◆ **REQUIREMENT**: The task calls for the lines below from the line with "column name: F1" to the line with "AdaBoost | ACCURACY WORST: 0.932 -> 0.93", both ends included, copied exactly, without any pictures.
[Opening SOURCE INFORMATION section]
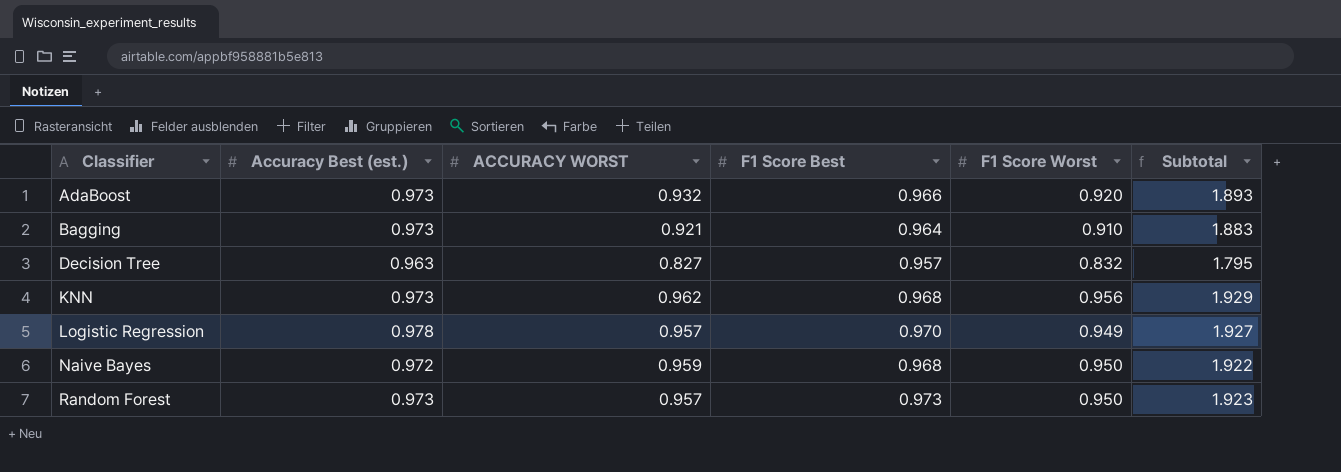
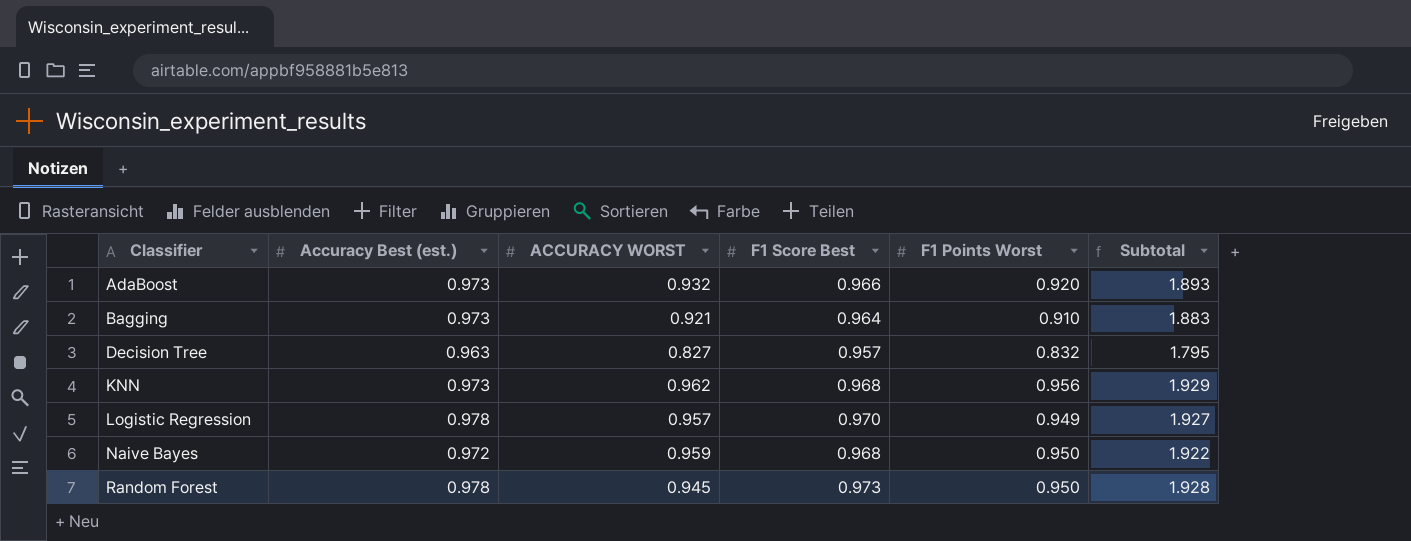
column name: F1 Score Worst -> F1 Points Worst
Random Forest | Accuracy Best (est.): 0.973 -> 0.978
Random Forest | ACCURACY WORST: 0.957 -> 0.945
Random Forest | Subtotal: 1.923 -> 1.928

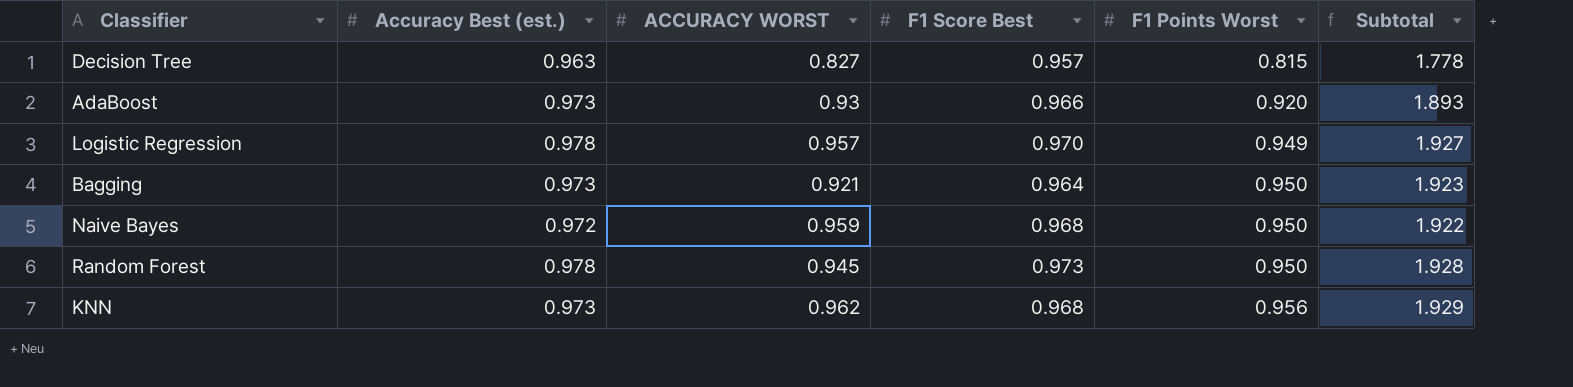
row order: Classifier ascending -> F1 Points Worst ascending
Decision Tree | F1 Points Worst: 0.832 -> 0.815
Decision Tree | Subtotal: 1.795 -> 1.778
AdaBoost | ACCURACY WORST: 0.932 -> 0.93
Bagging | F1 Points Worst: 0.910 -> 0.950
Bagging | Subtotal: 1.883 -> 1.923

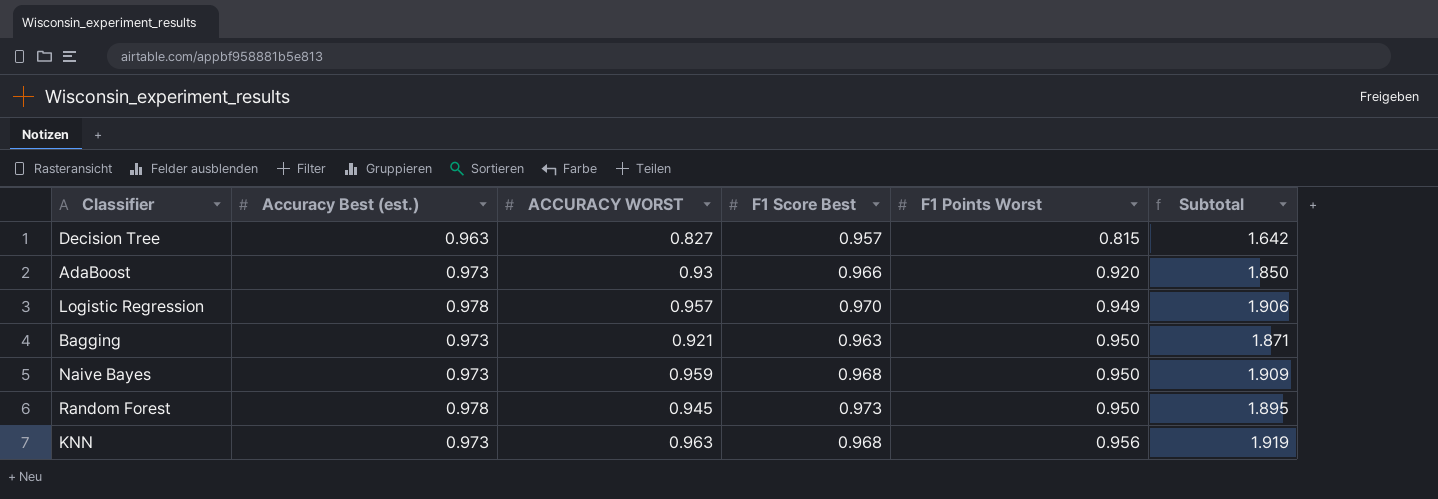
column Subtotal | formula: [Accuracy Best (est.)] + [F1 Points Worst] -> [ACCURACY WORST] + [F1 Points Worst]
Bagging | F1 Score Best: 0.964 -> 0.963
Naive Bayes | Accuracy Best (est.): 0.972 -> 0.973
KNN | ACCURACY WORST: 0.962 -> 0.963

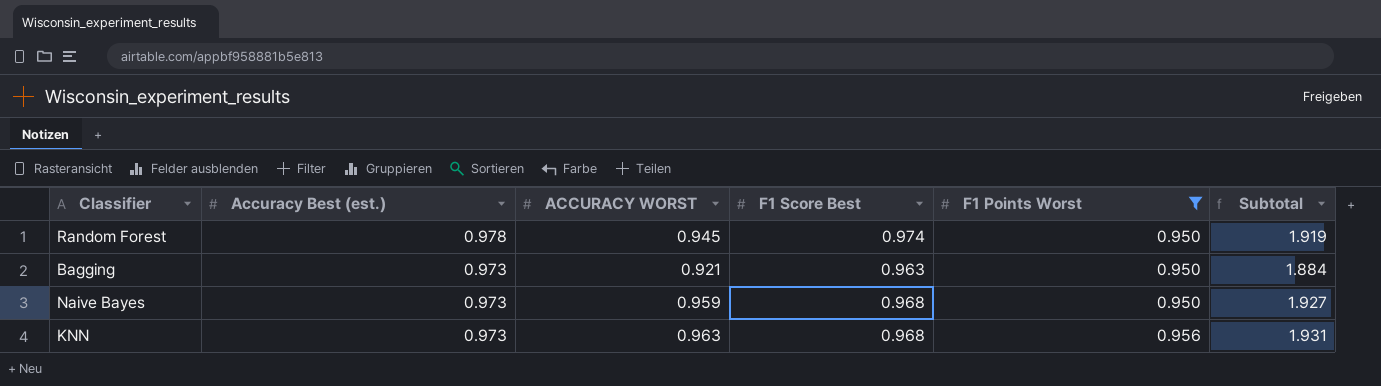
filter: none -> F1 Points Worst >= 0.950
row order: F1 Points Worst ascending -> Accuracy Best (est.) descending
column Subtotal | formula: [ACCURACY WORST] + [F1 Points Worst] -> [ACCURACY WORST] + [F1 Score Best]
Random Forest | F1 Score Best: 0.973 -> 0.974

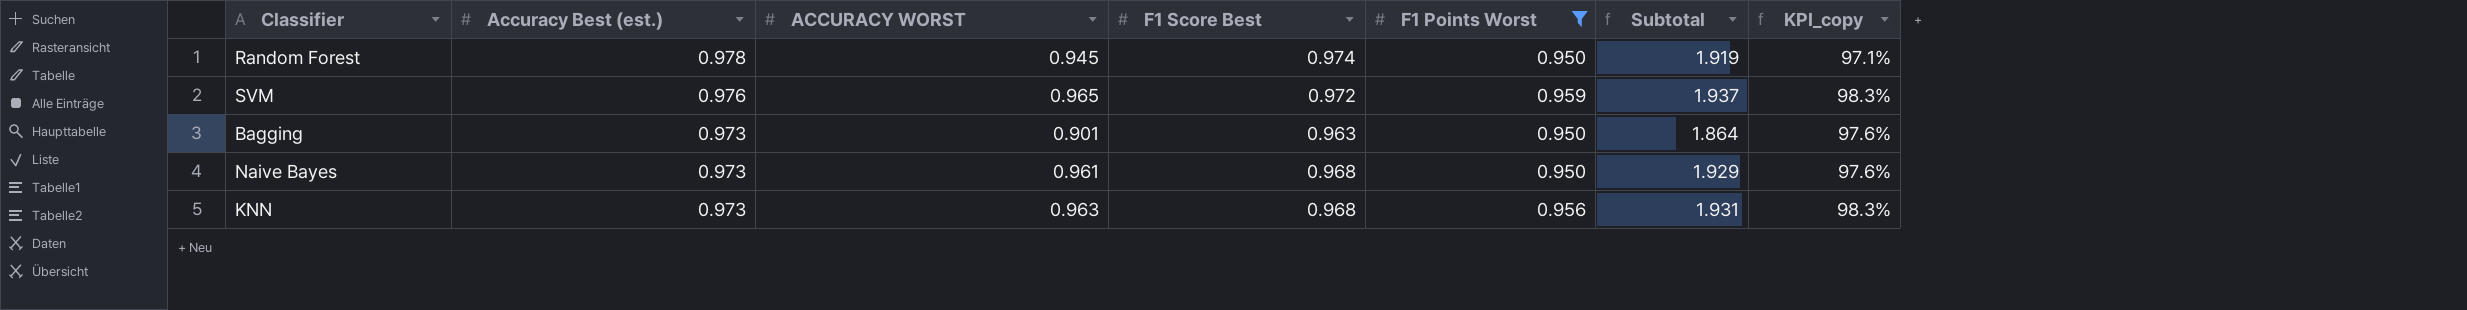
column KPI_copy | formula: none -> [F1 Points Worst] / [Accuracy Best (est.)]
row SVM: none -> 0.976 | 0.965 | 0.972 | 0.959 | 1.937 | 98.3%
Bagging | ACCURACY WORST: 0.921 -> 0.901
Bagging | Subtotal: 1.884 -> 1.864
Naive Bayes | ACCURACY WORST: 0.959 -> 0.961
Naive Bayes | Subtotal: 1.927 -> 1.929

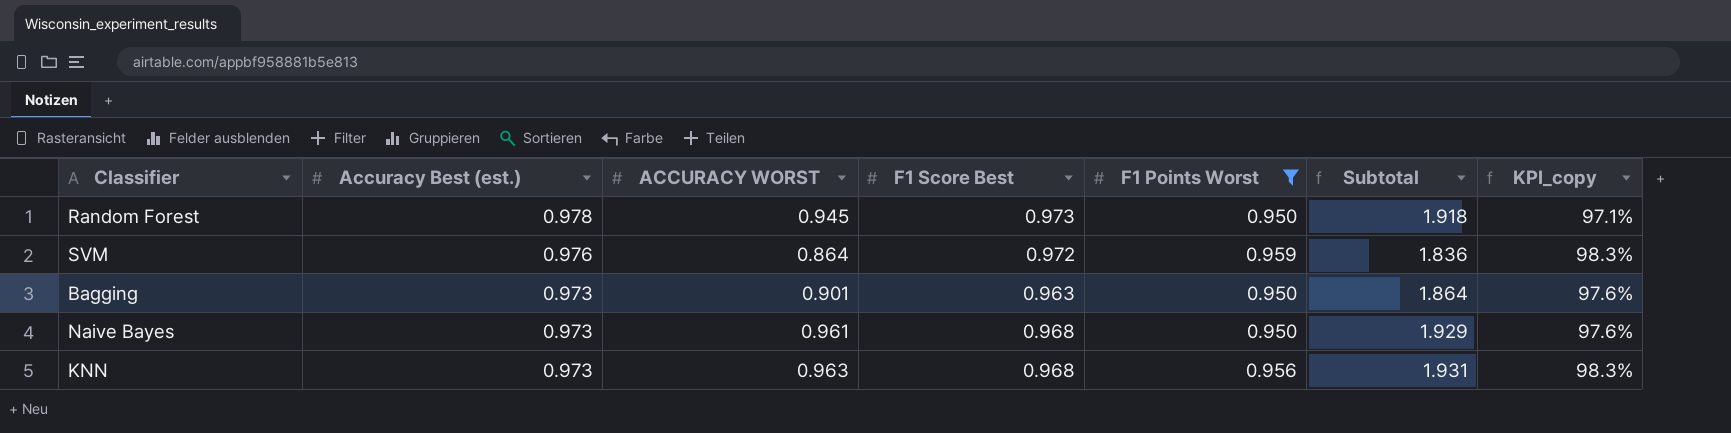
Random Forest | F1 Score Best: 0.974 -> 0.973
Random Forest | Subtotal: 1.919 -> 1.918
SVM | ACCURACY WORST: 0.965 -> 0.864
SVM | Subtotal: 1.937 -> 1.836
[Closing SOURCE INFORMATION section]
[Opening SOURCE INFORMATION section]
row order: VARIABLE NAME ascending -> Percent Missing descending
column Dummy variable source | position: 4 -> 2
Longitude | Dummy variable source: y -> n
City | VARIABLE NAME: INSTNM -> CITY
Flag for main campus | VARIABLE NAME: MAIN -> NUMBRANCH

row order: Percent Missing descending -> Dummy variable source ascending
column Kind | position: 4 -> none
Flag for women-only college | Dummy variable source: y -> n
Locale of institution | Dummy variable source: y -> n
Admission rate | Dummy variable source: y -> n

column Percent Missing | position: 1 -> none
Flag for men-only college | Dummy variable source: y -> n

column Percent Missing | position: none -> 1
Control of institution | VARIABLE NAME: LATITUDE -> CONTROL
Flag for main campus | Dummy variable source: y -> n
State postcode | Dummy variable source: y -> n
[Closing SOURCE INFORMATION section]
◆ **WRITTEN SOLUTION**:
column name: F1 Score Worst -> F1 Points Worst
Random Forest | Accuracy Best (est.): 0.973 -> 0.978
Random Forest | ACCURACY WORST: 0.957 -> 0.945
Random Forest | Subtotal: 1.923 -> 1.928

row order: Classifier ascending -> F1 Points Worst ascending
Decision Tree | F1 Points Worst: 0.832 -> 0.815
Decision Tree | Subtotal: 1.795 -> 1.778
AdaBoost | ACCURACY WORST: 0.932 -> 0.93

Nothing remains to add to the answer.